▸ **Your objective**
Take every line containing "beta" out of the records.

▸ **Supplied data**
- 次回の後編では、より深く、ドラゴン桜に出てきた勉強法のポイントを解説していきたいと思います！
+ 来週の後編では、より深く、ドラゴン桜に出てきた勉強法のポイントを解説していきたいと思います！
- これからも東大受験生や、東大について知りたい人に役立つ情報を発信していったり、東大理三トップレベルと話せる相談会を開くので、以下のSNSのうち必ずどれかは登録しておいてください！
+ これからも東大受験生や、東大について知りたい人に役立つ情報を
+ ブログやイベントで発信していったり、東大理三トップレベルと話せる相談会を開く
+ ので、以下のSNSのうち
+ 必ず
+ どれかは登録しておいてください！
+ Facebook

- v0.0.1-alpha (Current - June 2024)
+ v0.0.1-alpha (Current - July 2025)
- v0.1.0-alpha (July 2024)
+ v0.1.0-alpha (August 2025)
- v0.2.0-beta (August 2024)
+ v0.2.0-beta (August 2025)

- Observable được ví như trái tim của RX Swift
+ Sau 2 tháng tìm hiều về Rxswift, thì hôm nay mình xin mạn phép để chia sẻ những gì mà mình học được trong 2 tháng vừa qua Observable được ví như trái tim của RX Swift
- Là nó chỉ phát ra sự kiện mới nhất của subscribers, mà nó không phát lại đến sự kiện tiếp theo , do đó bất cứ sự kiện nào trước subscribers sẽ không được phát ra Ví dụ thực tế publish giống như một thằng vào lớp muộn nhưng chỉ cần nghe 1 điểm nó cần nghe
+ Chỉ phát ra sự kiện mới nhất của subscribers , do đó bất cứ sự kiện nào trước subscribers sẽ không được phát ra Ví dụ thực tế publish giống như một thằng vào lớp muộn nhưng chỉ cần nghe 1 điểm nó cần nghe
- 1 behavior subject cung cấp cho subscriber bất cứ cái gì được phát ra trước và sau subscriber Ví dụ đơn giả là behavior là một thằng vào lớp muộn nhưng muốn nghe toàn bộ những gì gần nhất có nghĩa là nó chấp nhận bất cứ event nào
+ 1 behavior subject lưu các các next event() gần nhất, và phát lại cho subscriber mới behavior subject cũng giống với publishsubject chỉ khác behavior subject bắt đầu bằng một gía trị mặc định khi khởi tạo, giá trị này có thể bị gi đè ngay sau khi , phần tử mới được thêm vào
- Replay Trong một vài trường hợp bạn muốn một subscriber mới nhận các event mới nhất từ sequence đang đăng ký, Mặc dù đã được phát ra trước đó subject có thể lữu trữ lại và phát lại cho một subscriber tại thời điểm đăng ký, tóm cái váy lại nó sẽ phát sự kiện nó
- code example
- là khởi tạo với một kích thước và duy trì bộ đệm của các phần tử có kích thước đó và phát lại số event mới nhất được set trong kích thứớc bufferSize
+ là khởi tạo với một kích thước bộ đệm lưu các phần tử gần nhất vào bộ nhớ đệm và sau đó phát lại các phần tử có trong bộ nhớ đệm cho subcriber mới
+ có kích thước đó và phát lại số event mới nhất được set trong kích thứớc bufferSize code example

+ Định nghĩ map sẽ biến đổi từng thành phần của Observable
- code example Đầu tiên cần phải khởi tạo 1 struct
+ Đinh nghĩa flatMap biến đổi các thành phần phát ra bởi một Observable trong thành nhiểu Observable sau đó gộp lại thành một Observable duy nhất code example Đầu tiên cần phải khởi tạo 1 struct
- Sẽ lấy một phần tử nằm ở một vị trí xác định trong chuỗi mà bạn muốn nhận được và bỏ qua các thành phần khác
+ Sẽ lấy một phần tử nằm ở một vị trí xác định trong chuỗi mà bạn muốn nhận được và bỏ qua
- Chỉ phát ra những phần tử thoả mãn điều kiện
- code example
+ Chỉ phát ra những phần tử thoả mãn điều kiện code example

▸ **Task answer**
- v0.2.0-beta (August 2024)
+ v0.2.0-beta (August 2025)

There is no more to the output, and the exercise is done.